Release Date: August 19, 2015
Danish black metal composer Amalie Bruun’s debut full-length as Myrkur, M, was recorded, in part, in a Norwegian mausoleum. She described the space as vast, frigid, and unrelentingly dark, though once your eyes adjusted, paintings of bodies were visible on the walls. The tomb’s 11-second natural reverb was the practical reason for schlepping to Oslo, but it’s a fairly potent physical metaphor for her twilit pieces on this record. She crafts needling, crepuscular marathons that are pummeling in their darkness, but as soon as you adjust she’ll confront you with something a beautiful as a reward for enduring.
When Myrkur first emerged in 2014, it was like a nightmarish déjà vu of black metal’s ’90s. Cloaked in anonymity, bearing blistered, rotting compositions coated in hiss and distortion, the Relapse-signed project bore all the hallmarks of the form’s mysterious, mystical past and a charmingly slipshod amateur recording approach. Genre icon Kristoffer Rygg, of Ulver, remarked as a result (positively) that it “genuinely sounded like shit.”
He’s hopped onboard to produce Bruun’s M, which has done a fair bit to pull her sound into the future. Influences from Scandinavian folk music and disorienting dream pop are allowed to shimmer and stew without a veil of hiss and fuzz over the proceedings. The grand cinematic sweep of songs like “Skøgen Skulle Dø” (loose translation: “The Whore Had to Die”) is all the more affecting now that Rygg is around to help clean the smudges off the lens. Tremolo-picked guitar lines thrash and crack like a riding crop against bare flesh, muscular and visceral in a way that her self-titled EP wasn’t.

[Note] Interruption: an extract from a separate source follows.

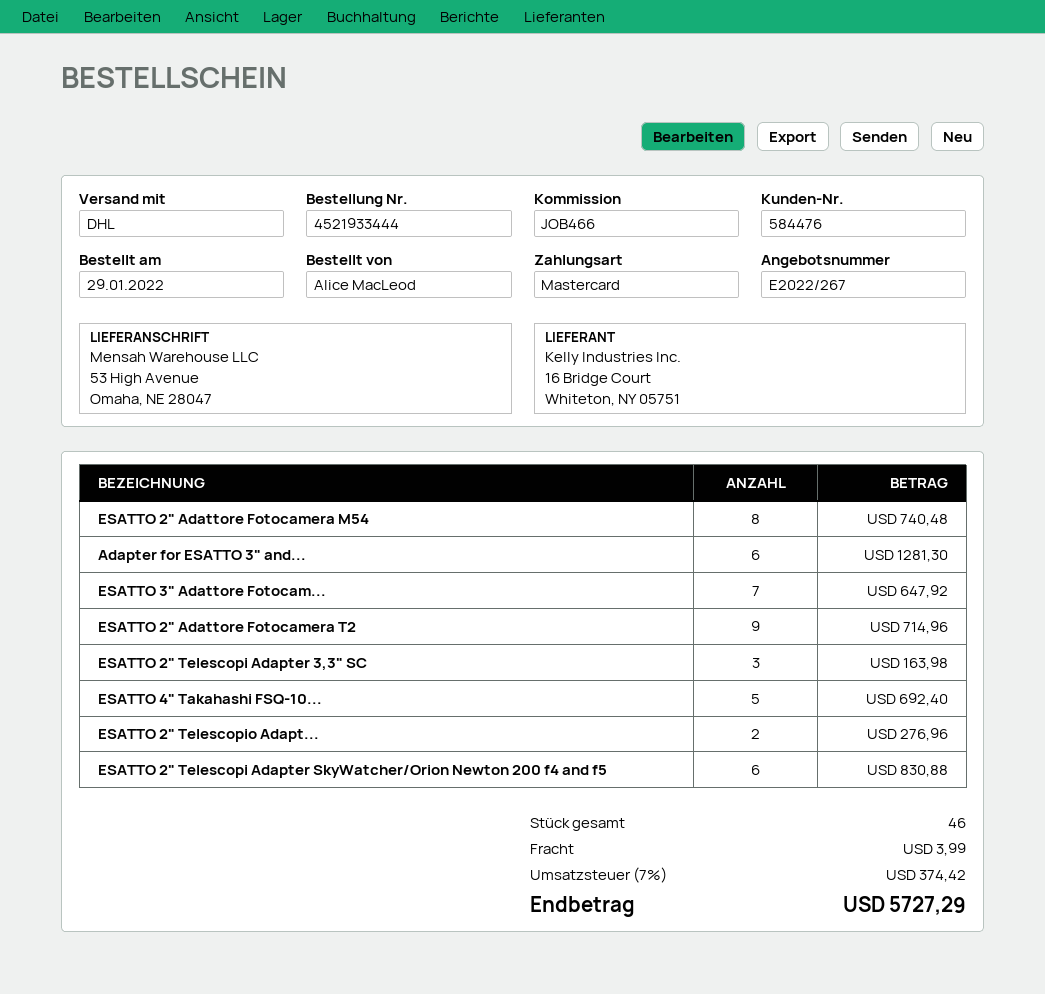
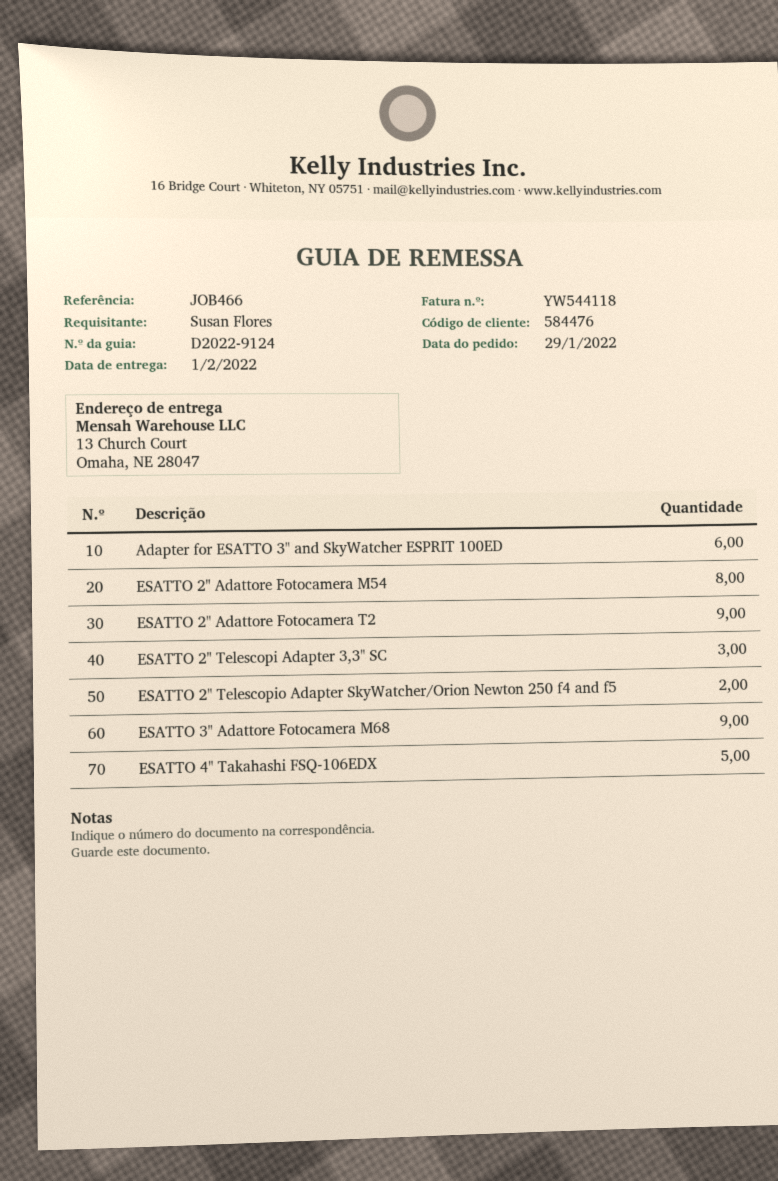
ordered by: Alice MacLeod -> Susan Flores
ship to: 53 High Avenue, Omaha, NE 28047 -> 13 Church Court, Omaha, NE 28047
ESATTO 3" Adattore Fotocam...: 7 -> 9
ESATTO 2" Telescopi Adapter SkyWatcher/Orion Newton 200 f4 and f5: 6 -> none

What remains Bruun’s strongest suit is the way she juxtaposes the extremity of her influences. She comes out of more subdued sections to use blast beats like scare tactics, drops in glacial vocal harmonies as soothing lullabies. The effect of a song like “Skadi,” as it moves from ghostly terror into a dreary shoegaze turn is like jumping straight from a hot spring into an ice bath. Your brain can’t quite keep up with the overstimulation, so you just have to sit and relent to the confusion, stew in it. M, like much of black metal, is about that power differential — the idea that the rushes of distortion and drums are something that can be resisted, but shouldn’t. The magic comes when you let it overwhelm you.
It’s a trick that most contemporary black metal acts attempt, to start with darkness then quickly switch polarity, but Bruun manages to make it feel fresh by the amount of ground she’s able to cover in one song. In bulbous swooning numbers like “Hævnen,” she can evoke forgotten spirits of primordial chant, black metal balladry, and dead-eyed drone all in the space of the same three minutes. There’s a whole world within the darkness, you just have to let your guard down.